• _Working data_
--------

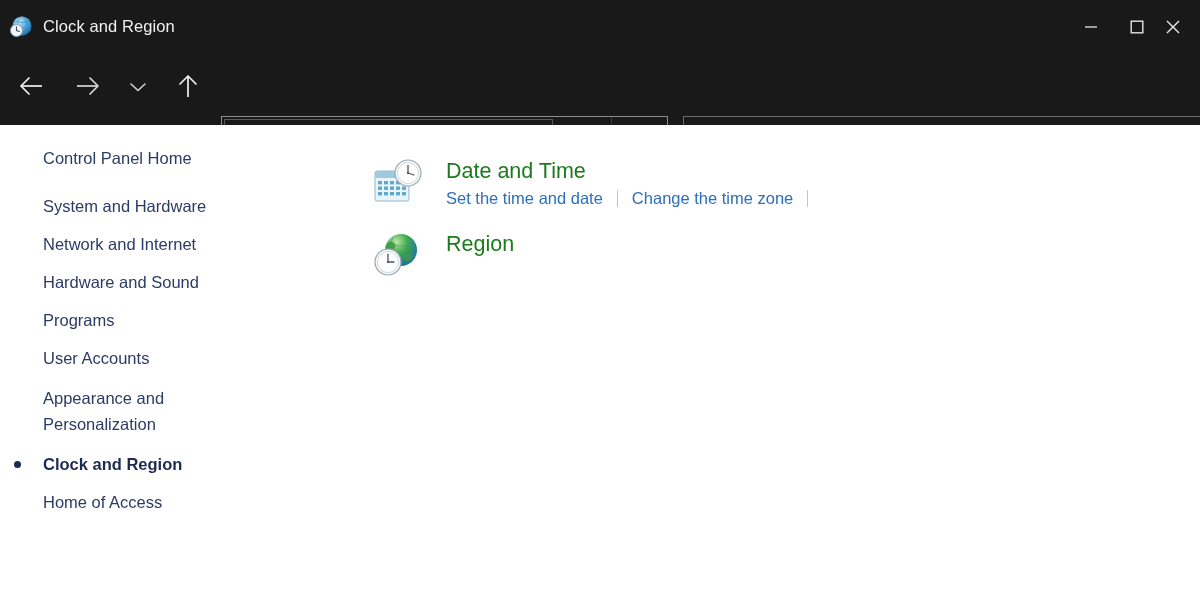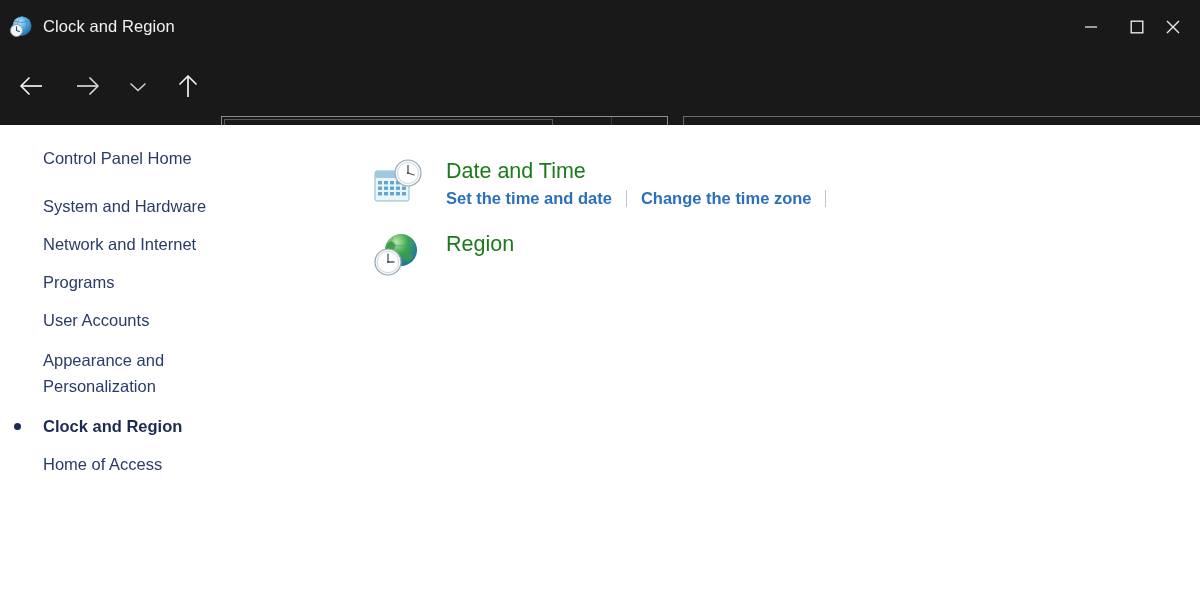"Set the time and date" .cat-link { font-weight: bold -> none }
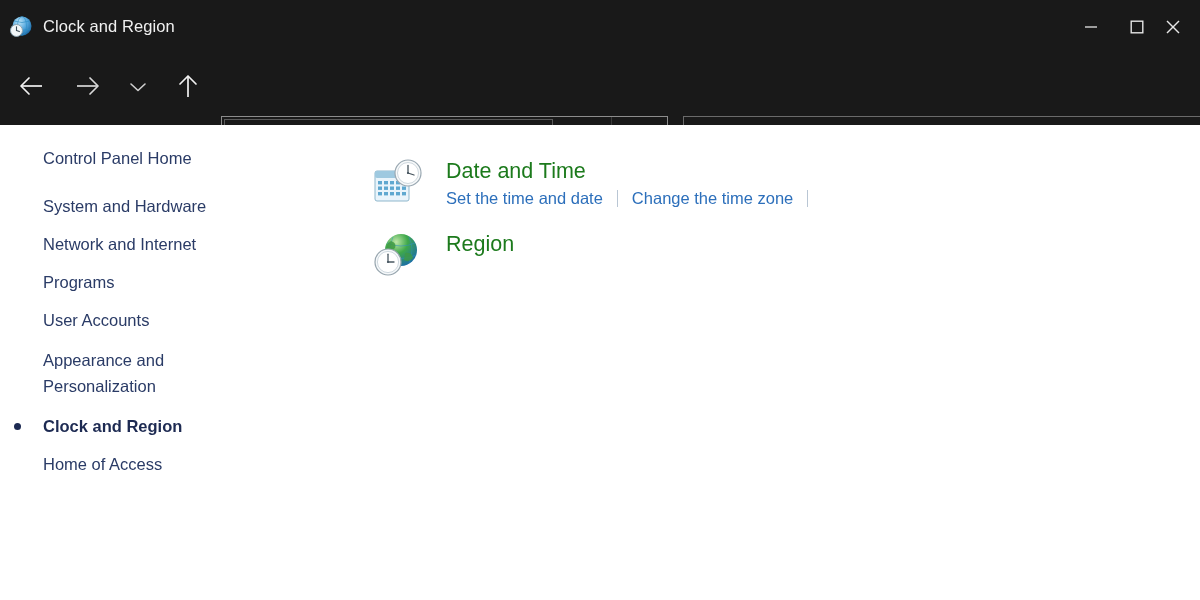"Hardware and Sound" div.side-item { html: none -> <div> <span>Hardware and Sound</span> </div> }
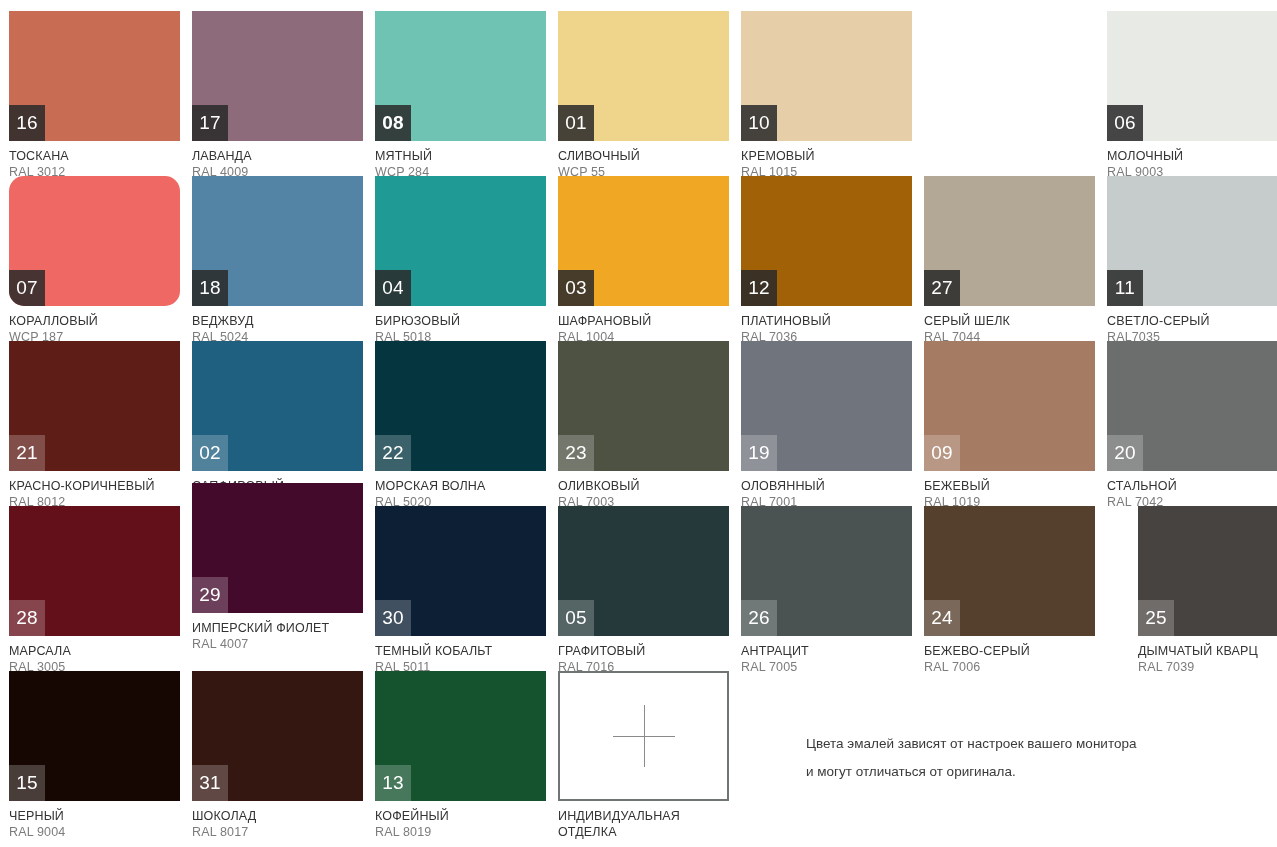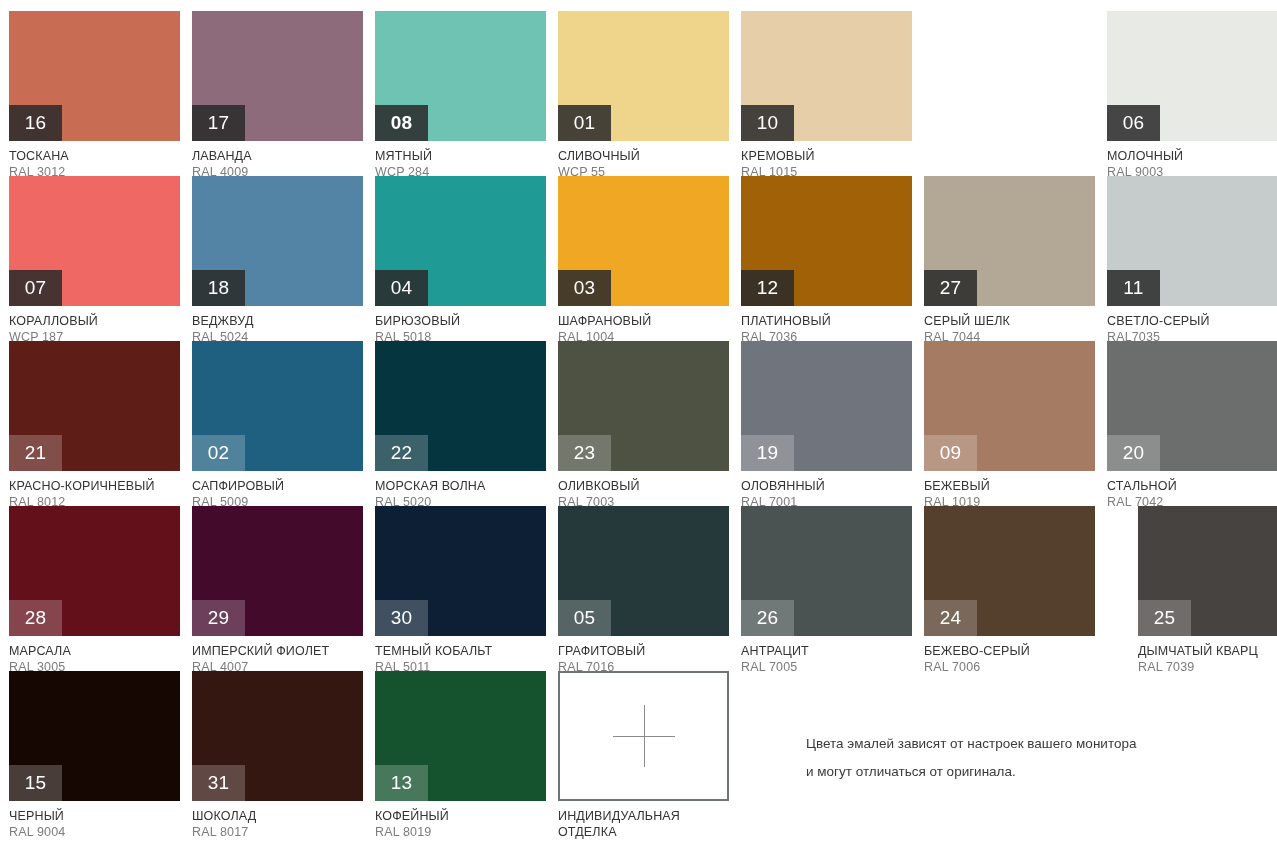"16" .swatch-badge { width: 53px -> 36px }
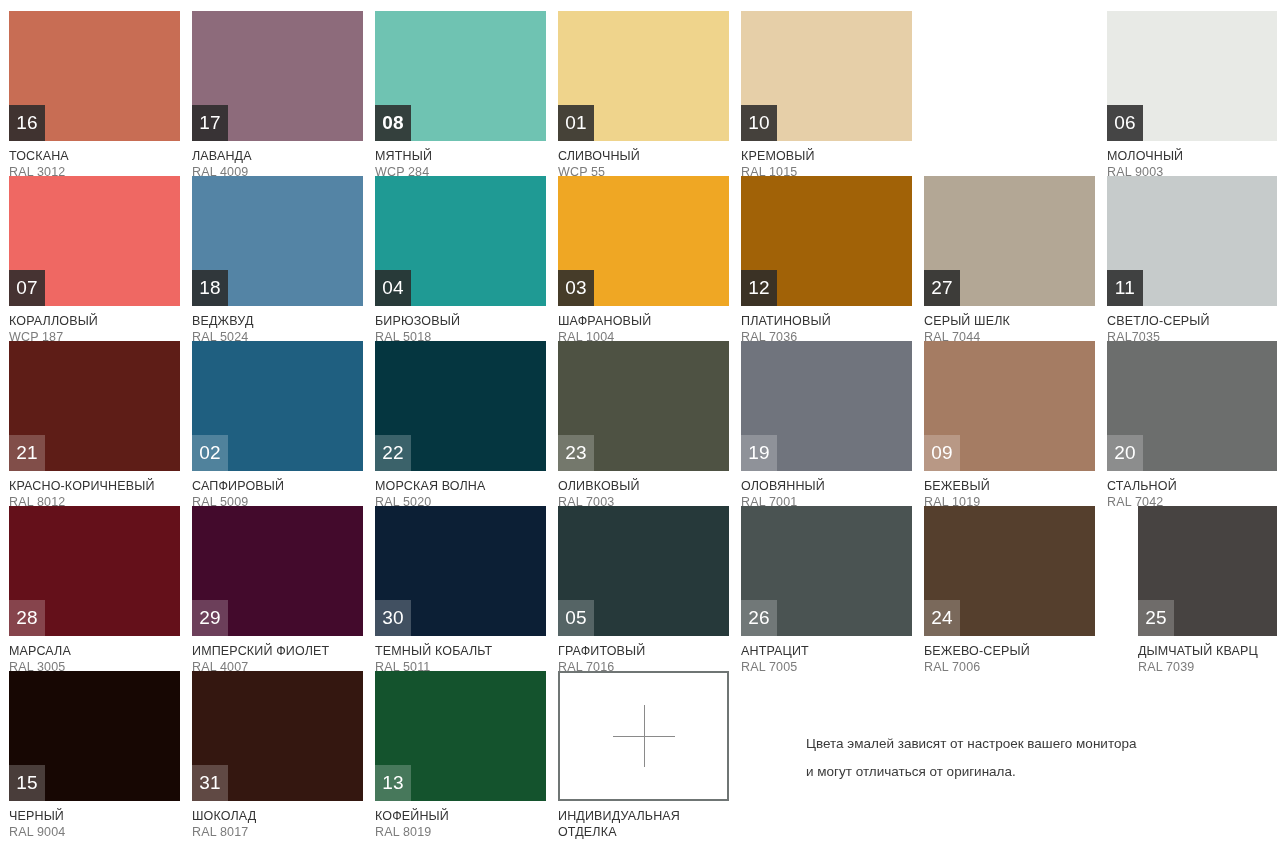"07" div.swatch { border-radius: none -> 15px }
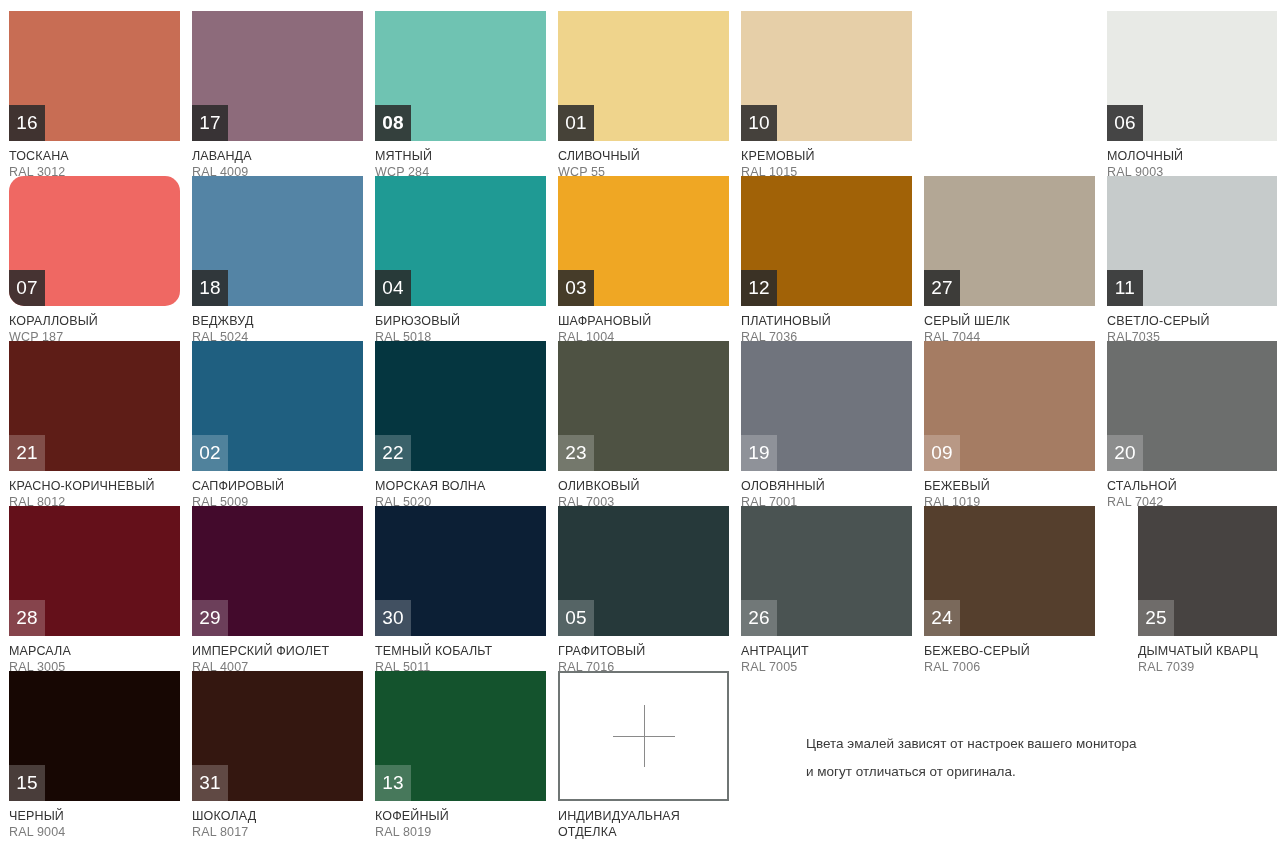"29" div.cell { top: 495px -> 472px }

--------

The required output is an exact copy of the lines from the start of the material above through the line containing "border-radius: none ->", inclusive, with no pictures in it.

• _Expected answer_
"Set the time and date" .cat-link { font-weight: bold -> none }
"Hardware and Sound" div.side-item { html: none -> <div> <span>Hardware and Sound</span> </div> }
"16" .swatch-badge { width: 53px -> 36px }
"07" div.swatch { border-radius: none -> 15px }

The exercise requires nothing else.